▸ WHAT TO WORK ON
Please copy out all lines of the entries that contain the word "discount".

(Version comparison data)

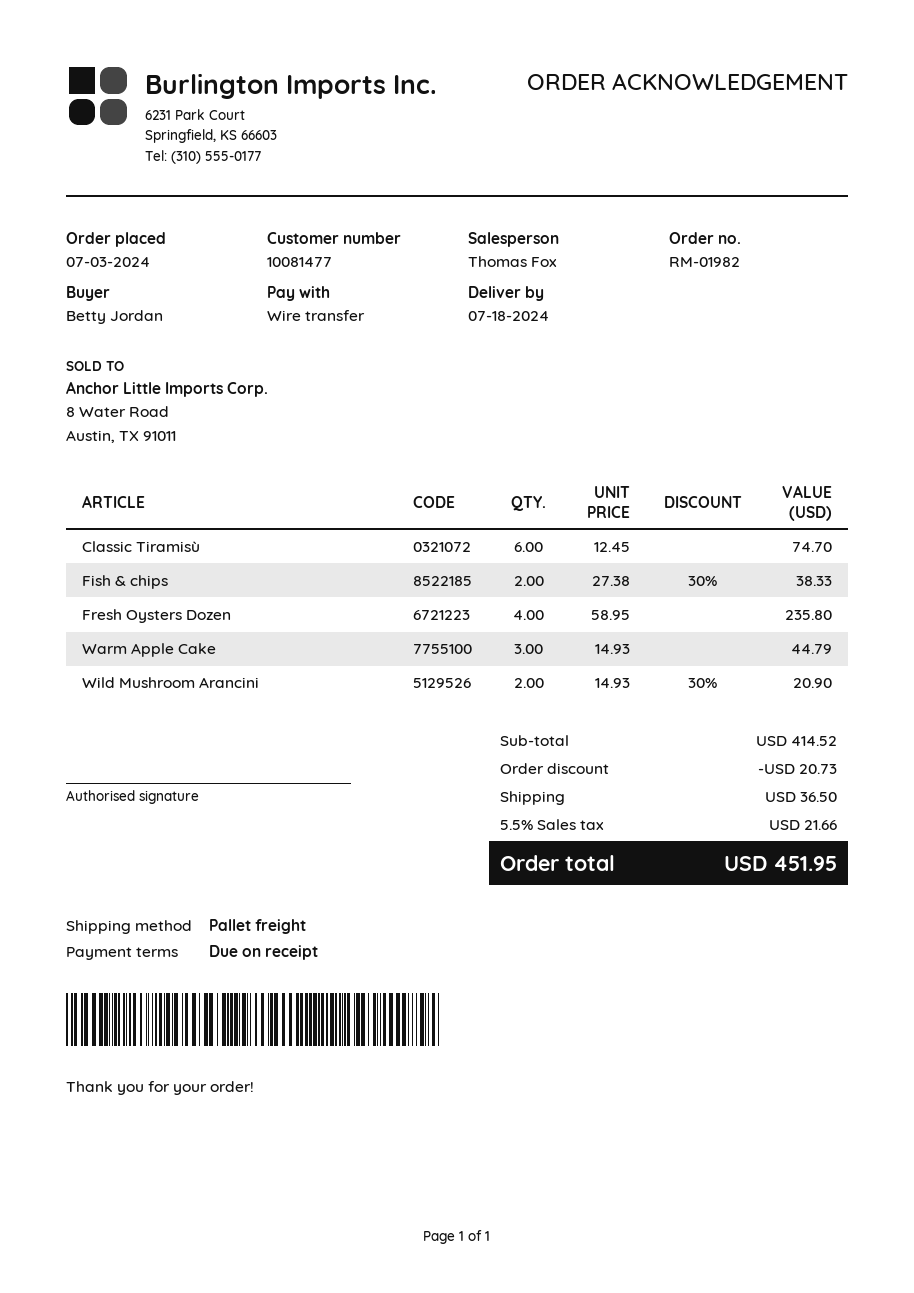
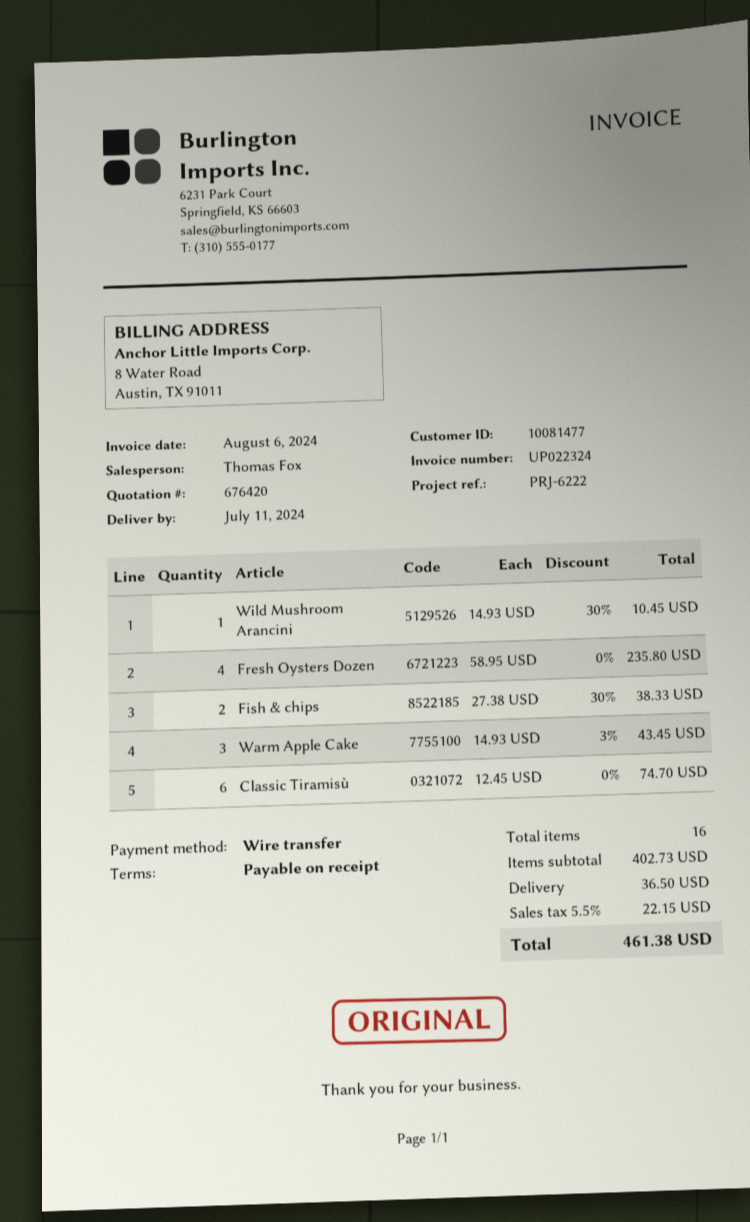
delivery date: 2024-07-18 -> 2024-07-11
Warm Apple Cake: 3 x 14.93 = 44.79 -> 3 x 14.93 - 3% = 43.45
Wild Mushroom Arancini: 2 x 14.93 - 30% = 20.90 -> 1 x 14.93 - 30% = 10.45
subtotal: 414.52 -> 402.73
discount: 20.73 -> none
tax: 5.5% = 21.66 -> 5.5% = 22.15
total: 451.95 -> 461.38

---

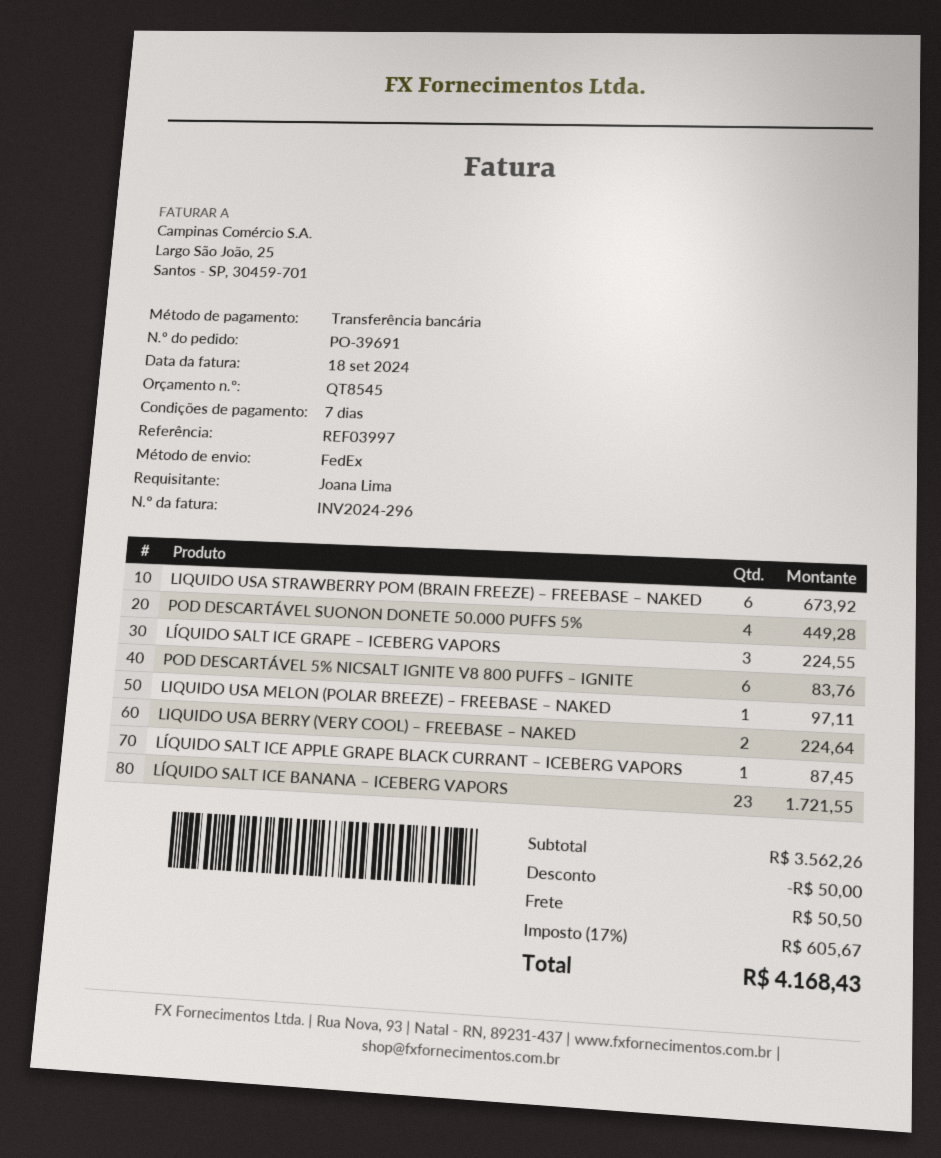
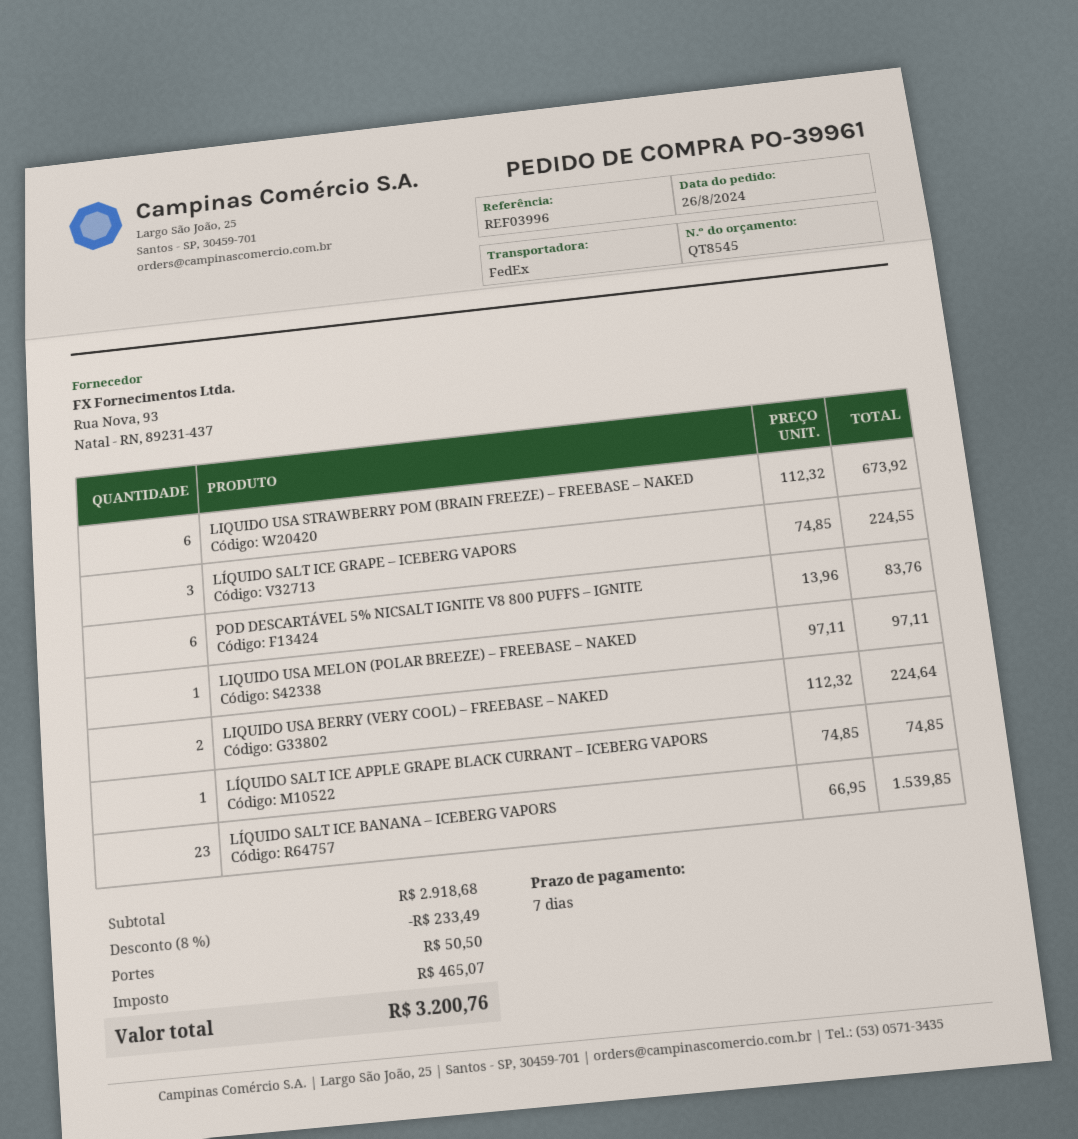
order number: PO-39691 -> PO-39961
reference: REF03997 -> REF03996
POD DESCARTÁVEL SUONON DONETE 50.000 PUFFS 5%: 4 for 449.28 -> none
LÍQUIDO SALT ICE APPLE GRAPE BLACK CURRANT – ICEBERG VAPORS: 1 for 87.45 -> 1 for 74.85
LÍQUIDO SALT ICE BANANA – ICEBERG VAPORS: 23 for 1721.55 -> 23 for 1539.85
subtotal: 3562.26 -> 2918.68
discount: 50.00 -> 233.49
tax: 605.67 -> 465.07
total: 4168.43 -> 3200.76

▸ TASK ANSWER
discount: 20.73 -> none
discount: 50.00 -> 233.49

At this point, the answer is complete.